Bukan sekadar tontonan libur Lebaran, film ini hadir sebagai karya ambisius yang memadukan hiburan, edukasi, dan imajinasi — sekaligus menunjukkan bahwa teknologi dan kreativitas sineas Tanah Air mampu bersaing di level global.
Dedikasi Hampir 6 Tahun untuk Menghidupkan Mimpi Anak Indonesia
Salah satu kekuatan utama film ini terletak pada proses produksinya yang panjang dan penuh dedikasi.
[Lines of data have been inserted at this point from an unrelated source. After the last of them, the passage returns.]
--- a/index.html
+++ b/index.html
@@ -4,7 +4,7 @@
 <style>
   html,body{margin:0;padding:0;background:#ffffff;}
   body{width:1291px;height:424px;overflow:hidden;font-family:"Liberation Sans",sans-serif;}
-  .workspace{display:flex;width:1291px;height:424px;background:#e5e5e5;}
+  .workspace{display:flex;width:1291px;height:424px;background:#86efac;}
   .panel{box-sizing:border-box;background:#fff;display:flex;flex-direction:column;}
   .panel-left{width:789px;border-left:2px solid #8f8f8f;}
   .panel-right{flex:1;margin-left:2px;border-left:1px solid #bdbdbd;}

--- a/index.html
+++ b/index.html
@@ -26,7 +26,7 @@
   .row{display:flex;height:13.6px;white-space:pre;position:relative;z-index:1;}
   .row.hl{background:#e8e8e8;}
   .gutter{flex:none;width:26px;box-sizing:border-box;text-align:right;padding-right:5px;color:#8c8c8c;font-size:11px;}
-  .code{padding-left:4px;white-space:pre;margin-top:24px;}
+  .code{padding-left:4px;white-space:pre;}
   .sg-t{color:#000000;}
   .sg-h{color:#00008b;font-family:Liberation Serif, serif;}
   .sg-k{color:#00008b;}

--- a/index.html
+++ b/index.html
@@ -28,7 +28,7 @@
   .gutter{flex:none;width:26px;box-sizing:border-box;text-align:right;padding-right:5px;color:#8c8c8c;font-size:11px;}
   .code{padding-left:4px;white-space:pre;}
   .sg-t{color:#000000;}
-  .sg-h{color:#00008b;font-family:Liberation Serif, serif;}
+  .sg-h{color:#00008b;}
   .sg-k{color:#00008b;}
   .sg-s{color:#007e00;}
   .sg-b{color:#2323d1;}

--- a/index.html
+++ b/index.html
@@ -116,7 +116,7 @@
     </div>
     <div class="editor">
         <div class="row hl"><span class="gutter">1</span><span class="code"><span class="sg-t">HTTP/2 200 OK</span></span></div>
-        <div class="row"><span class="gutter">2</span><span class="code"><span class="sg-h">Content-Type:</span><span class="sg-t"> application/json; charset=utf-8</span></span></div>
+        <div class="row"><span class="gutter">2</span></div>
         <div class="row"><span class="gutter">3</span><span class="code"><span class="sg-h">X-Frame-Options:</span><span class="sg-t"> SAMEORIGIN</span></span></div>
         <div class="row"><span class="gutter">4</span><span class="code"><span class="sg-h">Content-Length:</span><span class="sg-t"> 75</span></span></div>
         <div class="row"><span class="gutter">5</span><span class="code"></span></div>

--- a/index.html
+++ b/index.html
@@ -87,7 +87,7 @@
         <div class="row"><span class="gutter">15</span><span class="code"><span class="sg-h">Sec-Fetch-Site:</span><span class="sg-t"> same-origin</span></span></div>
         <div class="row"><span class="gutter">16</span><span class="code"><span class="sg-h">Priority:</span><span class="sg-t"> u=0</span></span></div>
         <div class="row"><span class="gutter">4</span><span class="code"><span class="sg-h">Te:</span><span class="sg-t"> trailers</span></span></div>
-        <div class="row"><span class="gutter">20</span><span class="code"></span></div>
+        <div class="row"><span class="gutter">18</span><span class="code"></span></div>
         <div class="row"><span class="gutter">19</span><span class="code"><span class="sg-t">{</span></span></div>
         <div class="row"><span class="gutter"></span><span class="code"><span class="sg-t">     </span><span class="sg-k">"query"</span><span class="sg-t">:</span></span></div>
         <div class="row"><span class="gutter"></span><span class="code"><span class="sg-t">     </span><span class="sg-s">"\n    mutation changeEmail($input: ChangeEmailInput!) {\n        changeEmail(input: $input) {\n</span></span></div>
Selama hampir enam tahun, ratusan kreator dari seluruh Indonesia terlibat, mulai dari animator, editor, hingga VFX artist.
Produser Dendi Reynando menyebut proyek ini sebagai mimpi kolektif, bukan sekadar film komersial.
Ia mengenang momen emosional saat bertemu seorang animator yang datang jauh-jauh hanya untuk mengucapkan terima kasih karena karyanya menjadi bagian dari film tersebut.
“Dari situ saya menyadari bahwa Pelangi di Mars jauh lebih besar dari sekadar saya dan Upie; film ini adalah milik ratusan orang yang telah menaruh hatinya di sini,” ungkap Dendi.
Film Indonesia Pertama dengan Teknologi XR Skala Besar
Secara teknis, “Pelangi di Mars” mencatat sejarah sebagai film Indonesia pertama yang menggunakan teknologi Extended Reality (XR) secara masif.
Teknologi ini memungkinkan penciptaan dunia visual yang imersif dan realistis, membawa penonton menjelajahi Planet Mars dengan standar kualitas yang mendekati produksi internasional.
Penggunaan CGI, animasi, dan efek visual canggih menjadikan film ini sebagai salah satu tolok ukur baru kemampuan filmmaking Indonesia.